6. Now we can move on to puzzle2. It pretends to be an array of ints, but you might suspect that it isn't. Using your newfound skills, figure out what it is. (Hint: Because there are two ints, the entire value occupies 8 bytes. So you'll need to use some of the size options to the x command.)

   What is the human-friendly value? (Hint: It's not “105”. Nor is there garbage in it.)

7. Are you surprised?

8. Is it correct?

9. We have one puzzle left. By this point you may have already stumbled across its value. If not, figure it out; it's often the case that in a debugger you need to make sense of apparently random data. What is stored in puzzle3?

10. So far, we've done all this exploration without actually running the program! But now it's time to execute!

    Set a breakpoint in fix_array. Run the program with the arguments 1 1 2 3 5 8 13 21 44 65. When it stops, print a_size and verify that it is 10.

    Did you really need to use a print command to find the value of a_size? (Hint: Look carefully at the output gdb produces.)

11. Existing breakpoint at fix_array; stopped at that breakpoint.

    What is the value of a?

12. Existing breakpoint at fix_array; stopped at that breakpoint.

    Type display a to tell gdb that it should display a every time you step (although gdb will only obey part of the time). Step five times.

    Which line last displayed a?

13. Existing breakpoint at fix_array; after hitting that breakpoint and then stepping five times.

    step twice more (a sixth and seventh time).

    What is the value of a now?

    What is i?

14. Existing breakpoint at fix_array; after hitting that breakpoint and then stepping seven times.

    At this point you should (again) be at the call to hmc_pomona_fix. You already know what that function does, and stepping through it is a bit of a pain.

    The authors of debuggers feel your pain, and they always provide two ways to step line-by-line through a program. The one we've been using (step) is traditionally referred to as “step into”—if you are at the point of a function call, you move stepwise into the function being called.

    The alternative is “step over”—if you are at a normal line it operates just like step, but if you are at a function call it treats the whole function as if it were a single line. Let's try that now.

    In gdb, the step-over command is next (or n).

    Type n twice (i.e., type n and Enter, and then repeat or just press Enter).

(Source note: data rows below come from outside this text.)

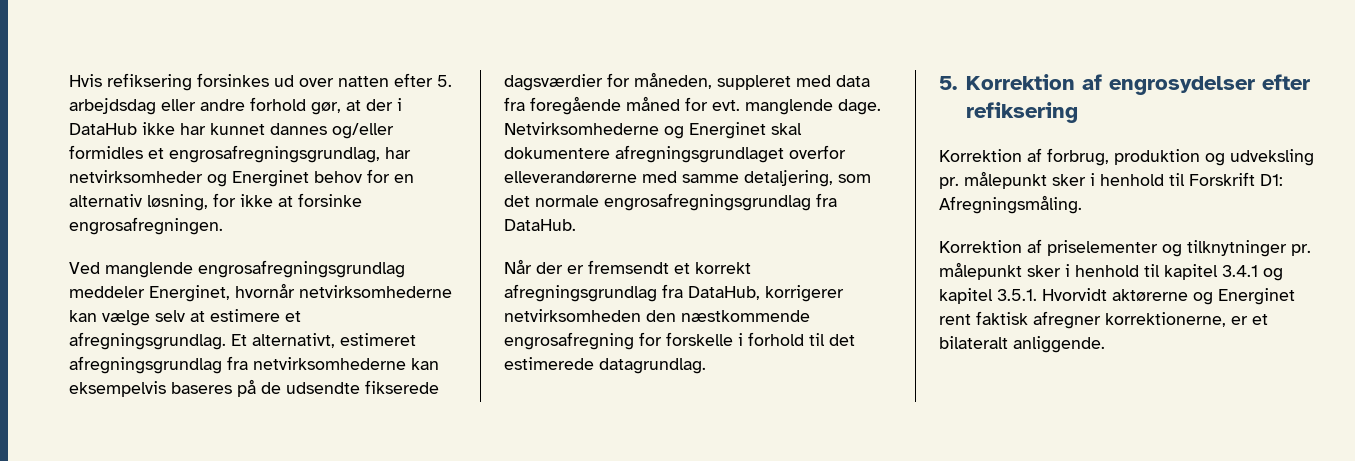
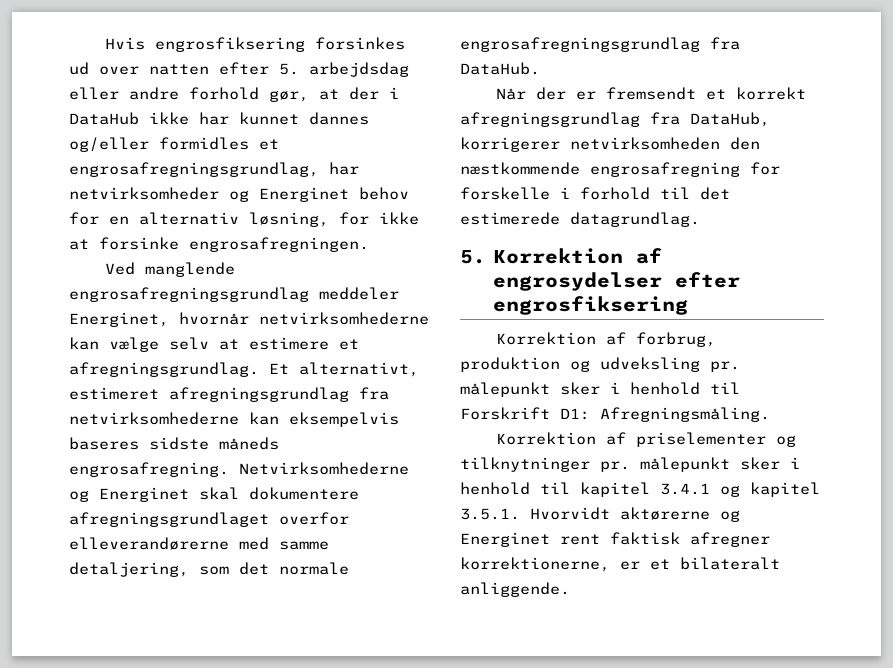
- Hvis refiksering forsinkes ud over natten efter 5. arbejdsdag eller andre forhold gør, at der i DataHub ikke har kunnet dannes og/eller formidles et engrosafregningsgrundlag, har netvirksomheder og Energinet behov for en alternativ løsning, for ikke at forsinke engrosafregningen.
+ Hvis engrosfiksering forsinkes ud over natten efter 5. arbejdsdag eller andre forhold gør, at der i DataHub ikke har kunnet dannes og/eller formidles et engrosafregningsgrundlag, har netvirksomheder og Energinet behov for en alternativ løsning, for ikke at forsinke engrosafregningen.
- Et alternativt, estimeret afregningsgrundlag fra netvirksomhederne kan eksempelvis baseres på de udsendte fikserede dagsværdier for måneden, suppleret med data fra foregående måned for evt. manglende dage.
+ Et alternativt, estimeret afregningsgrundlag fra netvirksomhederne kan eksempelvis baseres sidste måneds engrosafregning.
- 5. Korrektion af engrosydelser efter refiksering
+ 5. Korrektion af engrosydelser efter engrosfiksering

    What line do we wind up at?

    What is the value of i now? (Recall that in gdb as in most debuggers, the line shown is the next line to be executed.)

15. Existing breakpoint at fix_array; after hitting that breakpoint, stepping seven times, and typing next twice.

    It's often useful to be able to follow pointers. GDB is unusually smart in this respect: you can type complicated expressions such as p *a.b->c[i].d->e.

    Here, we have kind of lost track of a, and we just want to know what it's pointing at.

    Type p *a.

    What do you get?

16. Existing breakpoint at fix_array; after hitting that breakpoint, stepping seven times, and typing next twice.

    Often when debugging, you know that you don't care about what happens in the next three or six lines. You could type s or n that many times, but we're computer scientists, and CS types sneer at doing work that computers could do for them—especially mentally taxing tasks such as counting to twelve. So, on a guess, type next 12.

    What is the value of *a now?

17. Existing breakpoint at fix_array; after hitting that breakpoint, stepping seven times, and (in effect) typing next 14 times (whew!).

    Let's use n to verify that it works just like s when you're not at a function call. Type n until you see a line from main. Then type n one more time.

    Which two lines of main were displayed?

(When logged in, completion status appears here.)